#### WORKING DATA ####

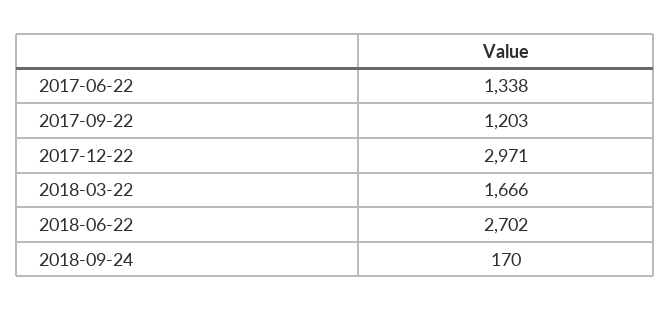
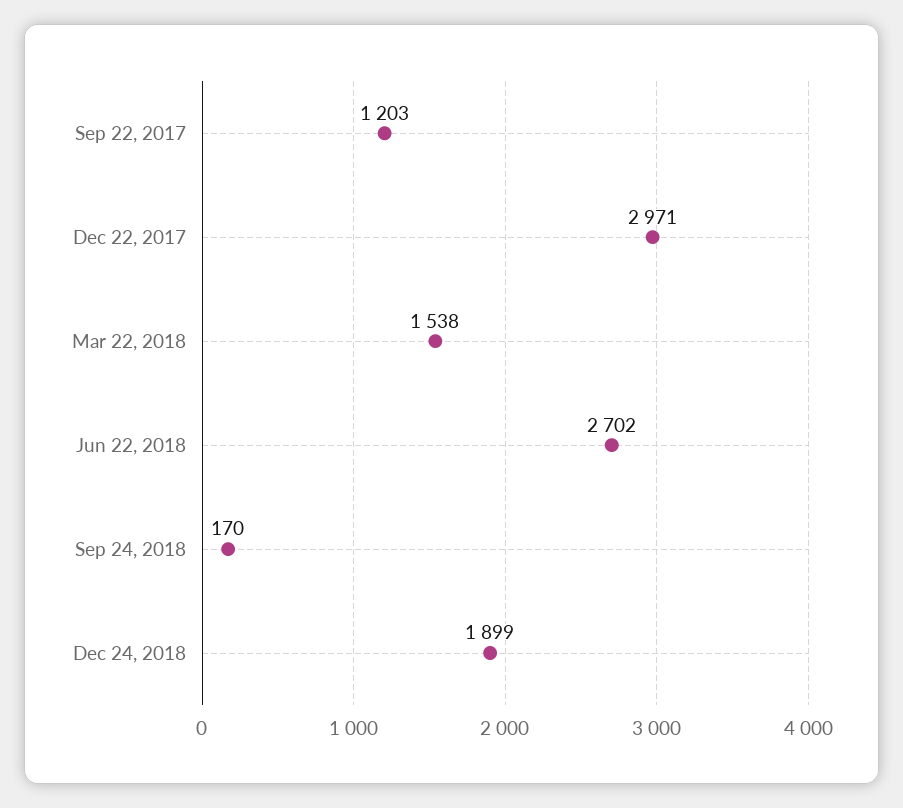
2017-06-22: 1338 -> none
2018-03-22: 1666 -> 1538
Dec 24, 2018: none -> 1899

####
#### WORKING DATA ####

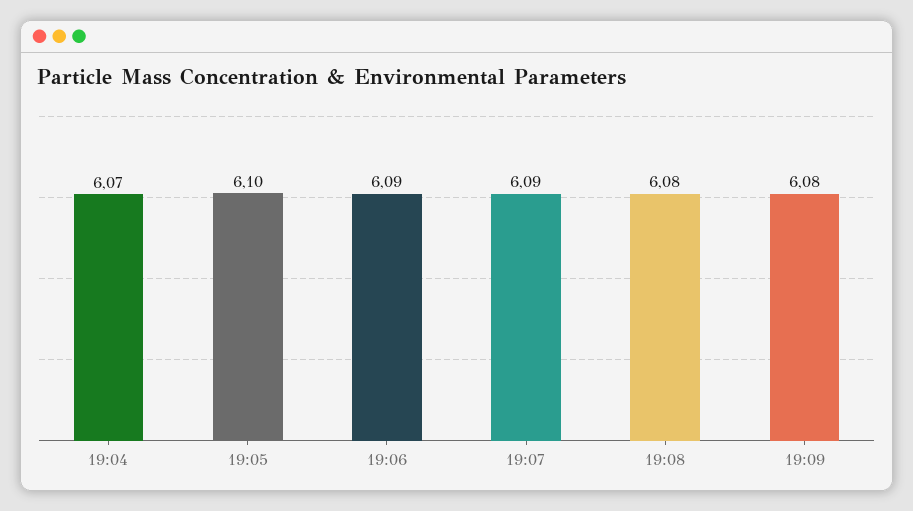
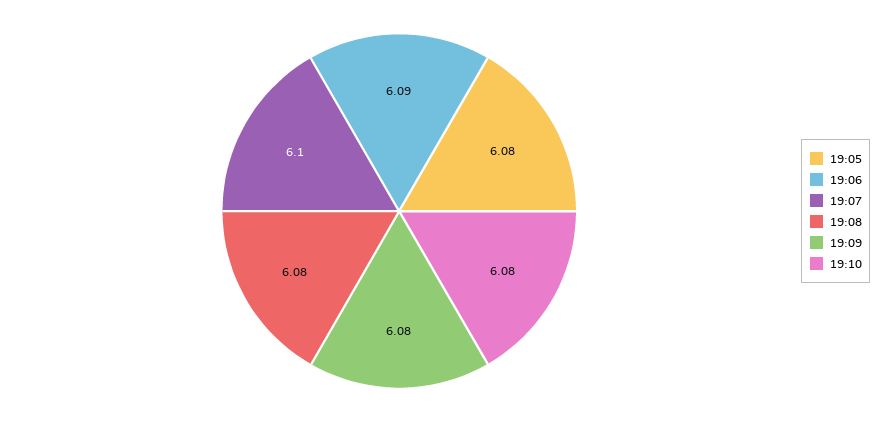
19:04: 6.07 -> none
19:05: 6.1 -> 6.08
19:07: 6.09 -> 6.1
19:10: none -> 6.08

####
#### WORKING DATA ####

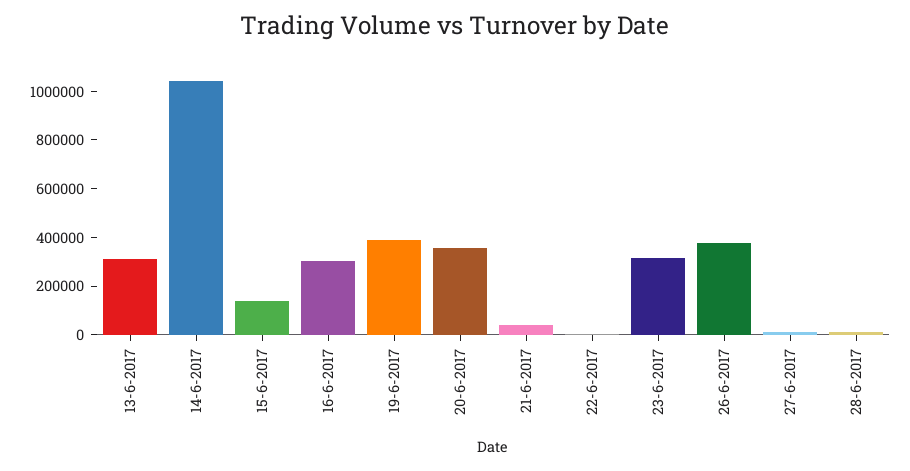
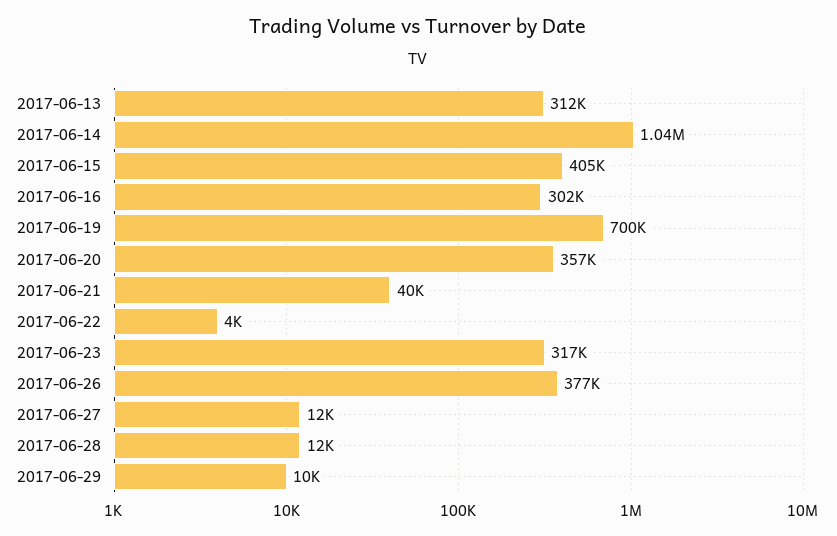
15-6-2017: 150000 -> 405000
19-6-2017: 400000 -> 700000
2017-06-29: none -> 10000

####

**INSTRUCTIONS FOR THE TASK**:
From the entries above, give again exactly the lines running from the line with "19:04: 6.07 -> none" to the line with "19:10: none -> 6.08"; include both of those lines.

**FINAL ANSWER**:
19:04: 6.07 -> none
19:05: 6.1 -> 6.08
19:07: 6.09 -> 6.1
19:10: none -> 6.08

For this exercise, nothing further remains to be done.